What is needed:
Your reply should restate the lines from the top of the entries through the line containing "2021-11-03: 200000000 -> none" word for word, with no pictures.

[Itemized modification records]
# # # #

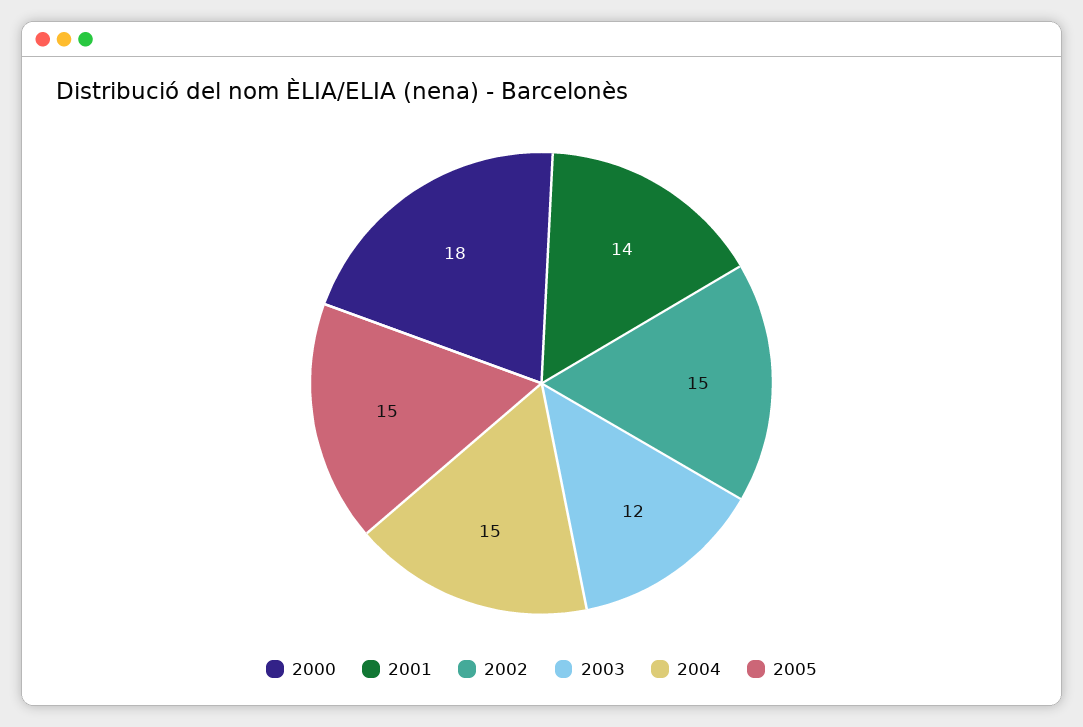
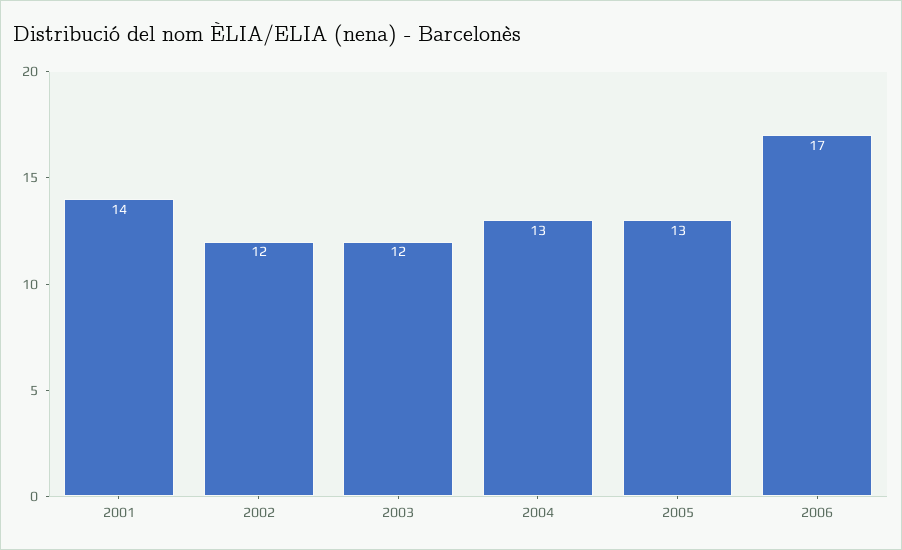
2000: 18 -> none
2002: 15 -> 12
2004: 15 -> 13
2005: 15 -> 13
2006: none -> 17

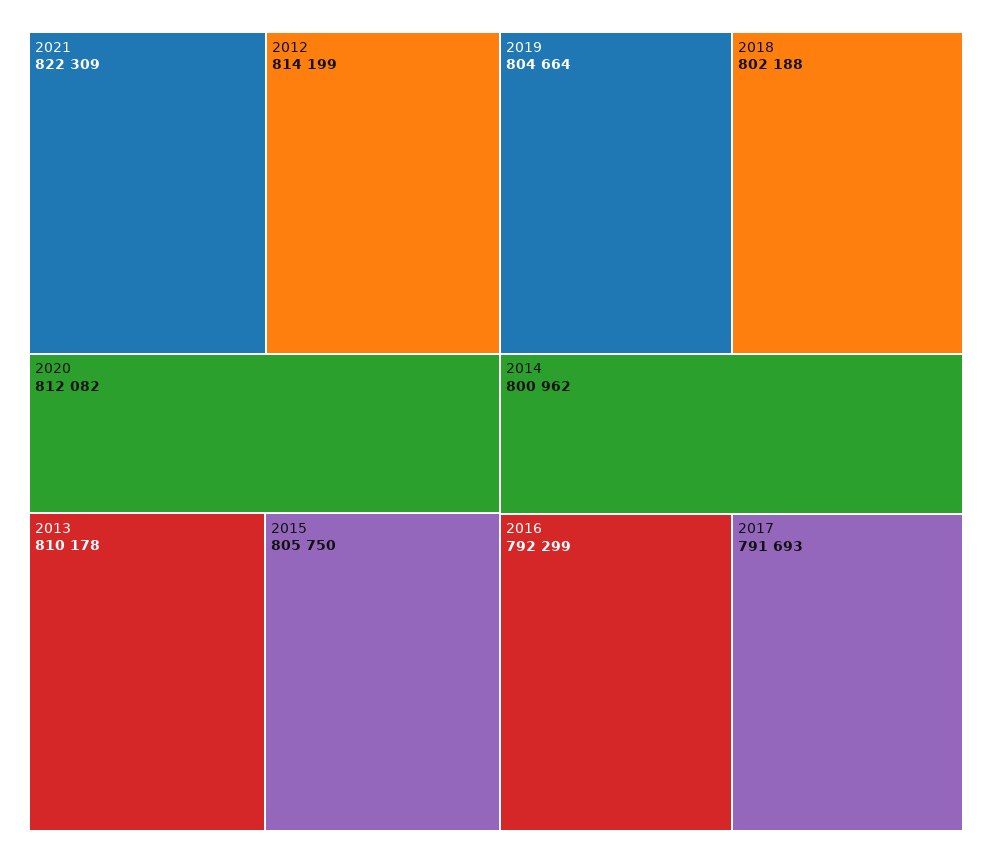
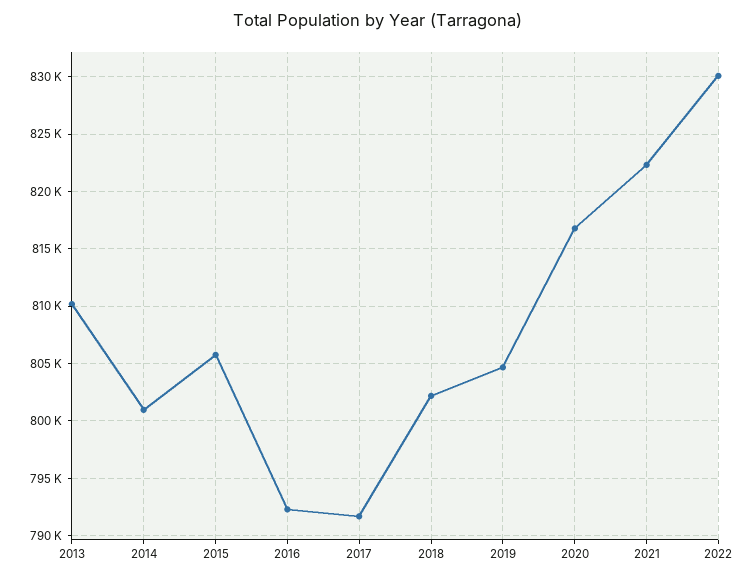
2012: 814199 -> none
2020: 812082 -> 817000
2022: none -> 830000

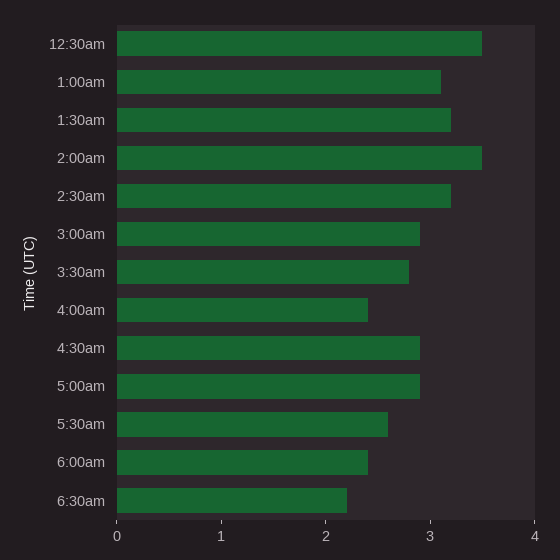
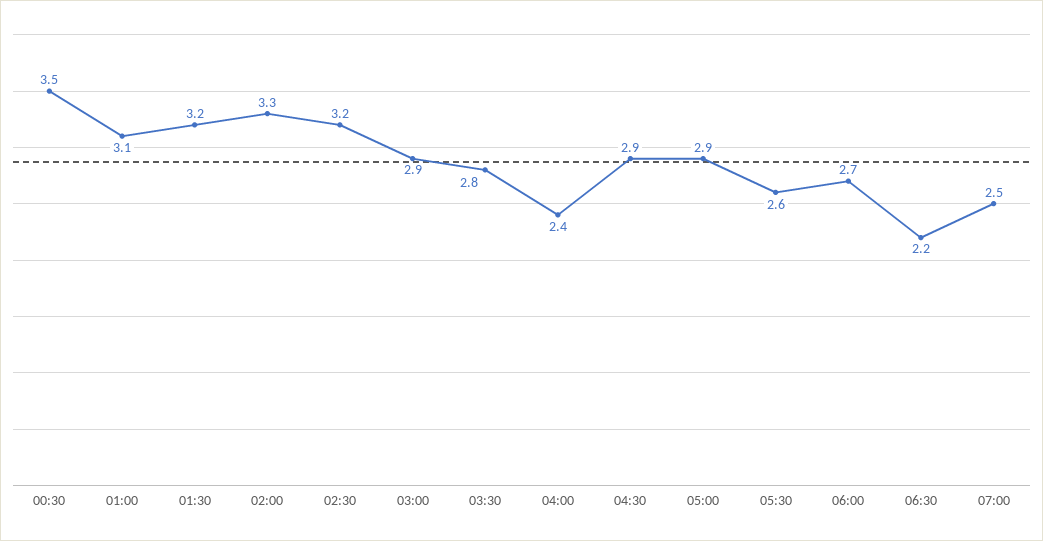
2:00am: 3.5 -> 3.3
6:00am: 2.4 -> 2.7
07:00: none -> 2.5

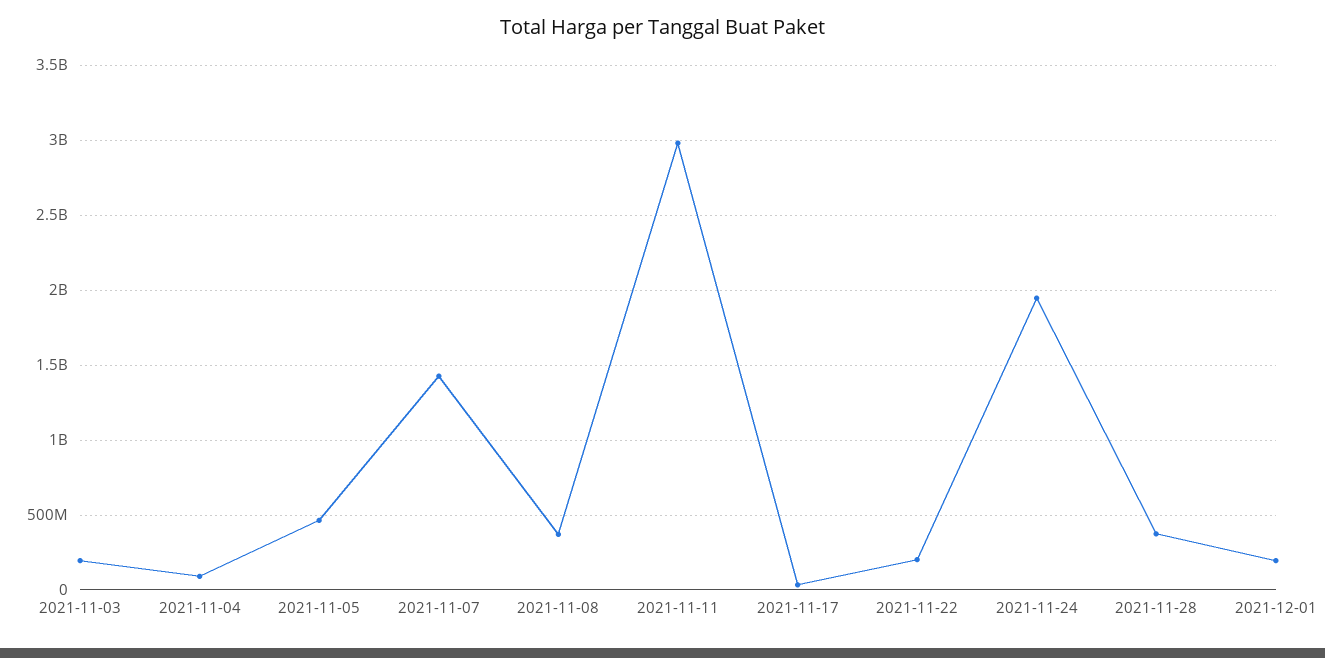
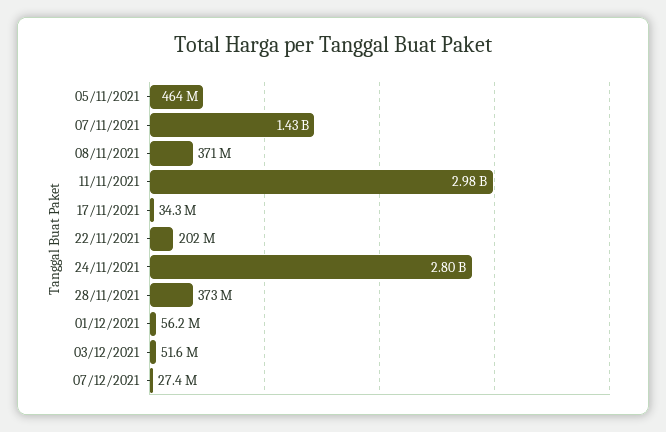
2021-11-03: 200000000 -> none
2021-11-04: 100000000 -> none
2021-11-24: 1950000000 -> 2800000000
2021-12-01: 200000000 -> 56200000
03/12/2021: none -> 51600000
07/12/2021: none -> 27400000

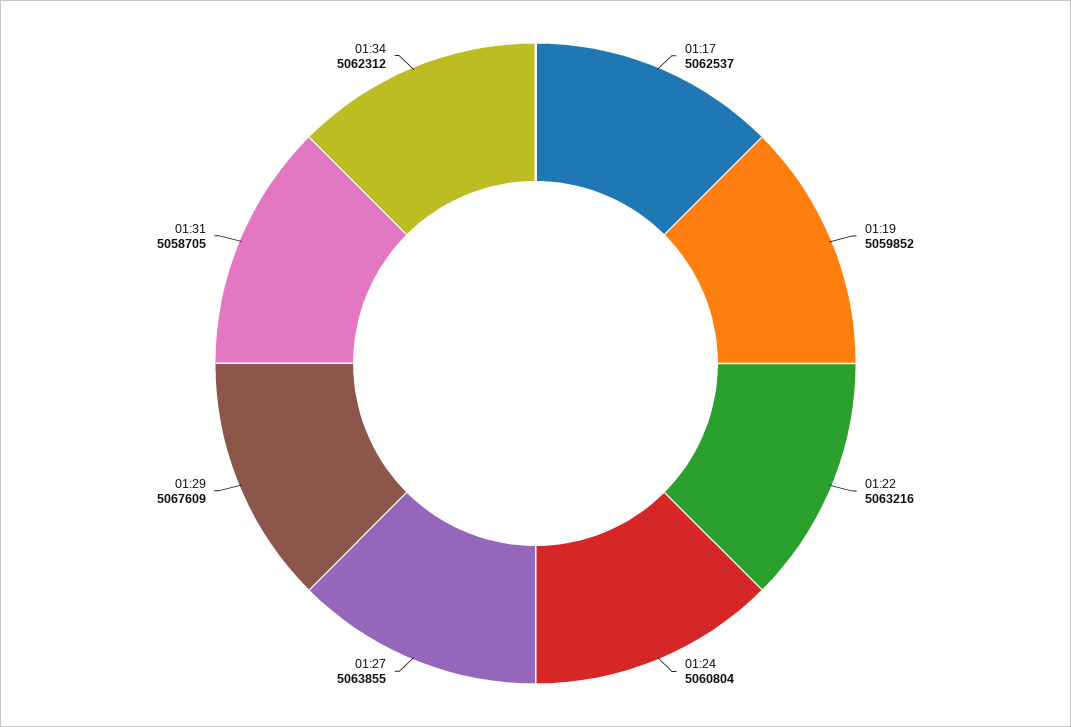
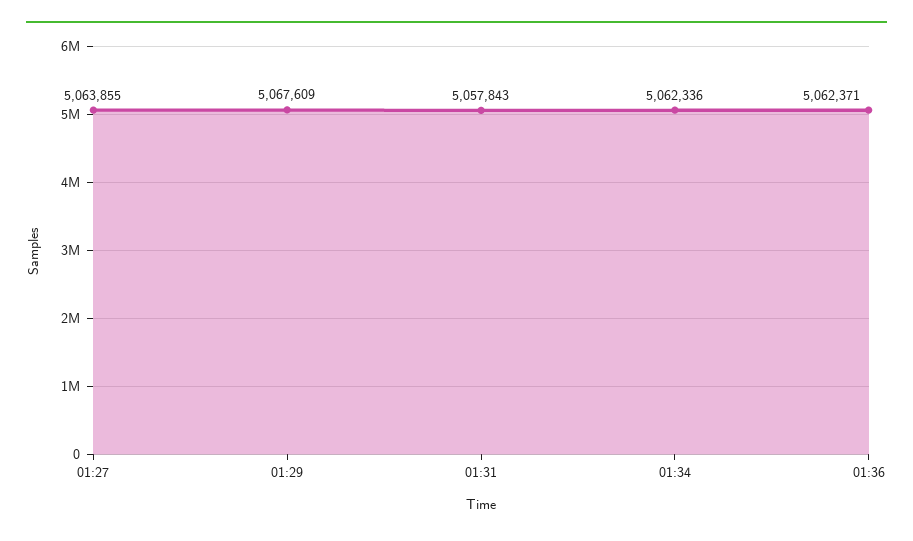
01:17: 5062537 -> none
01:19: 5059852 -> none
01:22: 5063216 -> none
01:24: 5060804 -> none
01:31: 5058705 -> 5057843
01:34: 5062312 -> 5062336
01:36: none -> 5062371

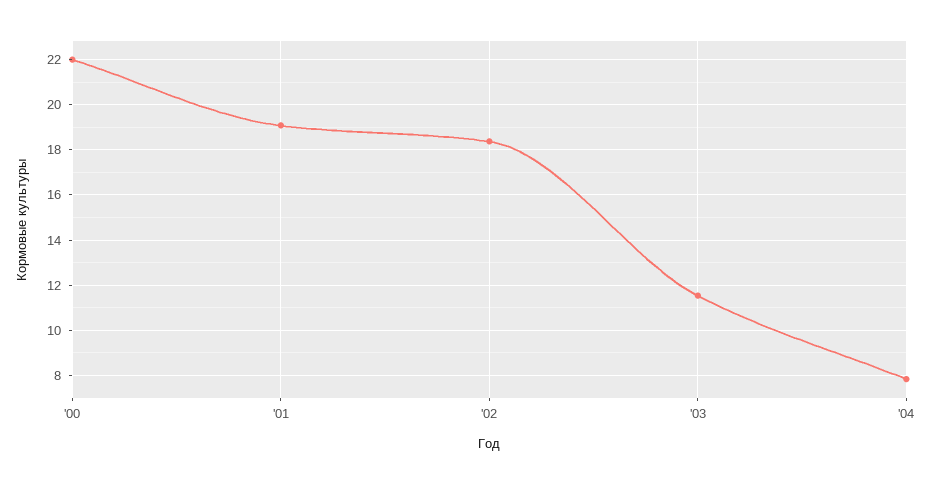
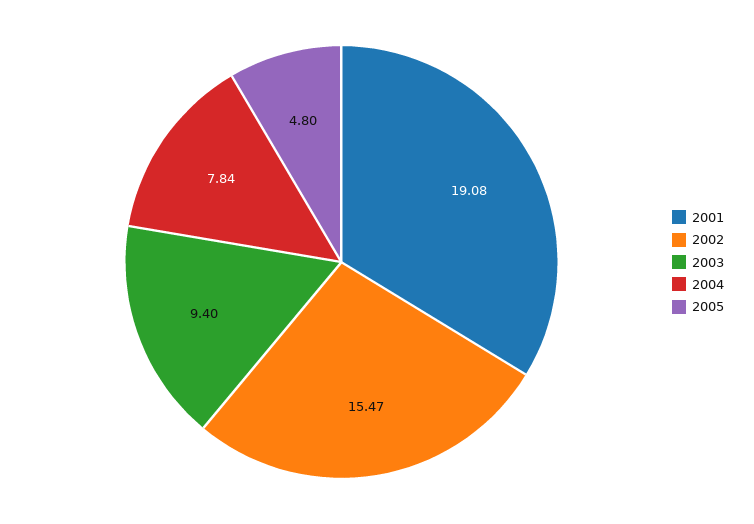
'00: 22 -> none
'02: 18.5 -> 15.47
'03: 11.5 -> 9.4
2005: none -> 4.8

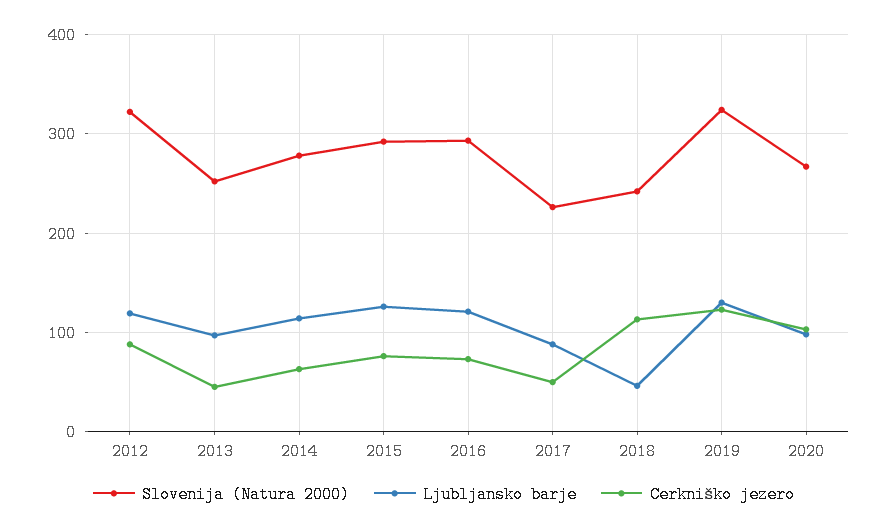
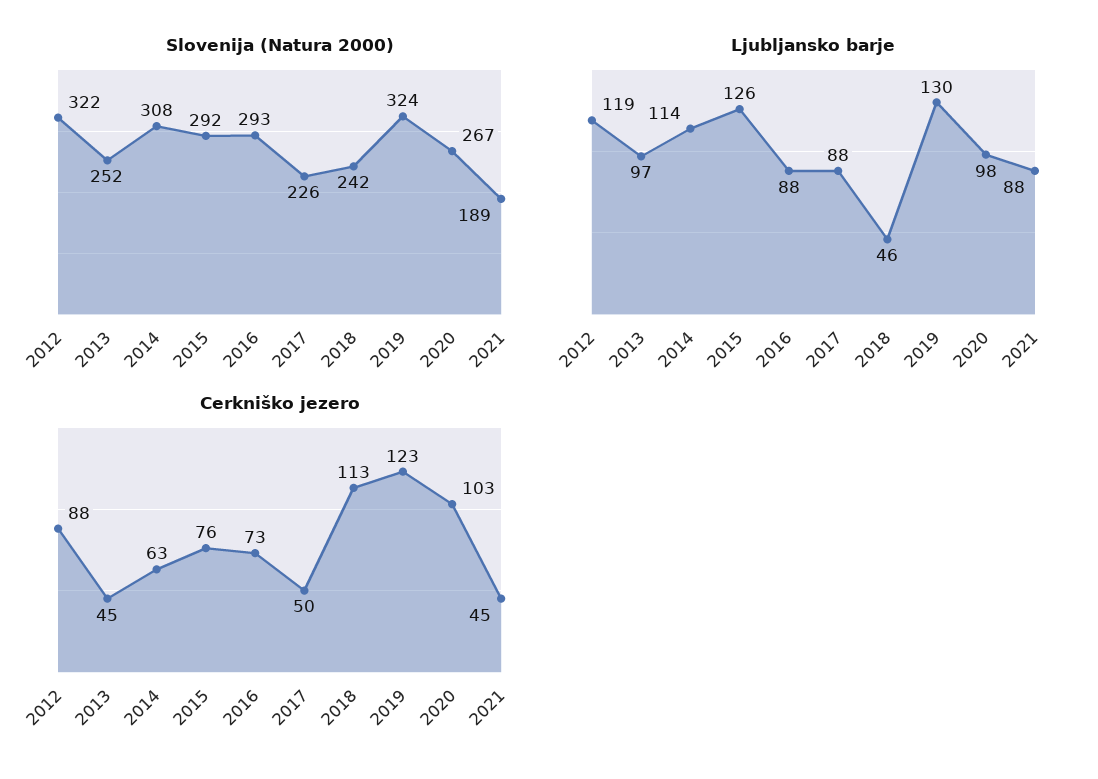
Slovenija (Natura 2000), 2014: 280 -> 308
Ljubljansko barje, 2016: 120 -> 88
Slovenija (Natura 2000), 2021: none -> 189
Ljubljansko barje, 2021: none -> 88
Cerkniško jezero, 2021: none -> 45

# # # #

Task result:
2000: 18 -> none
2002: 15 -> 12
2004: 15 -> 13
2005: 15 -> 13
2006: none -> 17

2012: 814199 -> none
2020: 812082 -> 817000
2022: none -> 830000

2:00am: 3.5 -> 3.3
6:00am: 2.4 -> 2.7
07:00: none -> 2.5

2021-11-03: 200000000 -> none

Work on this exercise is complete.